EXERCISE INPUT:
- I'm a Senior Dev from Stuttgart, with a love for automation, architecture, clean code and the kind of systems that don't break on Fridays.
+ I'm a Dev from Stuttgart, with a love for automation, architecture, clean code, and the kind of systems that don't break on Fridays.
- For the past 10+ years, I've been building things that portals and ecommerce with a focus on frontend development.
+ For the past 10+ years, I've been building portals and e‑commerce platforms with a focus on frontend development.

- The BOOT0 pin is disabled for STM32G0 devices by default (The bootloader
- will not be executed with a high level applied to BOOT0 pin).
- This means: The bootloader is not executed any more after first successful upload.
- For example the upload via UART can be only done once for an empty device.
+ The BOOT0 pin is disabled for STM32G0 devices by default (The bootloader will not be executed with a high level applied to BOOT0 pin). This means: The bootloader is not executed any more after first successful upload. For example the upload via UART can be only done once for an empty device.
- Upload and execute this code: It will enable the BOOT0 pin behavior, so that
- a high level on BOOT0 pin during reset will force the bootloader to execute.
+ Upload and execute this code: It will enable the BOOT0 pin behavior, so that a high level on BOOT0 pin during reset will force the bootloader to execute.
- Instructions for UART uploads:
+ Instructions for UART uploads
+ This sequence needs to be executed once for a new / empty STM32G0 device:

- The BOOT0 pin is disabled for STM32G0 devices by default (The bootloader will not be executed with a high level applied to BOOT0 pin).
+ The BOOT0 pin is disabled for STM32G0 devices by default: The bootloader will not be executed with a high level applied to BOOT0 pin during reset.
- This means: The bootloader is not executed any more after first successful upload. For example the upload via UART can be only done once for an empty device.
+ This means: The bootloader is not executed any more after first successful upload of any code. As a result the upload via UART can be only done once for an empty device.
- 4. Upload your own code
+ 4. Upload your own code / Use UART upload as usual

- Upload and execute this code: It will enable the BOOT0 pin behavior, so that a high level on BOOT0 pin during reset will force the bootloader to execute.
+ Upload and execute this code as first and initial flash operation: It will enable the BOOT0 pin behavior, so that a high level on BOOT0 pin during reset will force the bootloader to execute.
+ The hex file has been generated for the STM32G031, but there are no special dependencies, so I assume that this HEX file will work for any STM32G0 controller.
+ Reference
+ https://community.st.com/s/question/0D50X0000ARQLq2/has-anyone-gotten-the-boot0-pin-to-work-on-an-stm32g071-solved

TRY IT:
Once you have read the records above, please copy them out exactly.

RESPONSE BELOW:
- I'm a Senior Dev from Stuttgart, with a love for automation, architecture, clean code and the kind of systems that don't break on Fridays.
+ I'm a Dev from Stuttgart, with a love for automation, architecture, clean code, and the kind of systems that don't break on Fridays.
- For the past 10+ years, I've been building things that portals and ecommerce with a focus on frontend development.
+ For the past 10+ years, I've been building portals and e‑commerce platforms with a focus on frontend development.

- The BOOT0 pin is disabled for STM32G0 devices by default (The bootloader
- will not be executed with a high level applied to BOOT0 pin).
- This means: The bootloader is not executed any more after first successful upload.
- For example the upload via UART can be only done once for an empty device.
+ The BOOT0 pin is disabled for STM32G0 devices by default (The bootloader will not be executed with a high level applied to BOOT0 pin). This means: The bootloader is not executed any more after first successful upload. For example the upload via UART can be only done once for an empty device.
- Upload and execute this code: It will enable the BOOT0 pin behavior, so that
- a high level on BOOT0 pin during reset will force the bootloader to execute.
+ Upload and execute this code: It will enable the BOOT0 pin behavior, so that a high level on BOOT0 pin during reset will force the bootloader to execute.
- Instructions for UART uploads:
+ Instructions for UART uploads
+ This sequence needs to be executed once for a new / empty STM32G0 device:

- The BOOT0 pin is disabled for STM32G0 devices by default (The bootloader will not be executed with a high level applied to BOOT0 pin).
+ The BOOT0 pin is disabled for STM32G0 devices by default: The bootloader will not be executed with a high level applied to BOOT0 pin during reset.
- This means: The bootloader is not executed any more after first successful upload. For example the upload via UART can be only done once for an empty device.
+ This means: The bootloader is not executed any more after first successful upload of any code. As a result the upload via UART can be only done once for an empty device.
- 4. Upload your own code
+ 4. Upload your own code / Use UART upload as usual

- Upload and execute this code: It will enable the BOOT0 pin behavior, so that a high level on BOOT0 pin during reset will force the bootloader to execute.
+ Upload and execute this code as first and initial flash operation: It will enable the BOOT0 pin behavior, so that a high level on BOOT0 pin during reset will force the bootloader to execute.
+ The hex file has been generated for the STM32G031, but there are no special dependencies, so I assume that this HEX file will work for any STM32G0 controller.
+ Reference
+ https://community.st.com/s/question/0D50X0000ARQLq2/has-anyone-gotten-the-boot0-pin-to-work-on-an-stm32g071-solved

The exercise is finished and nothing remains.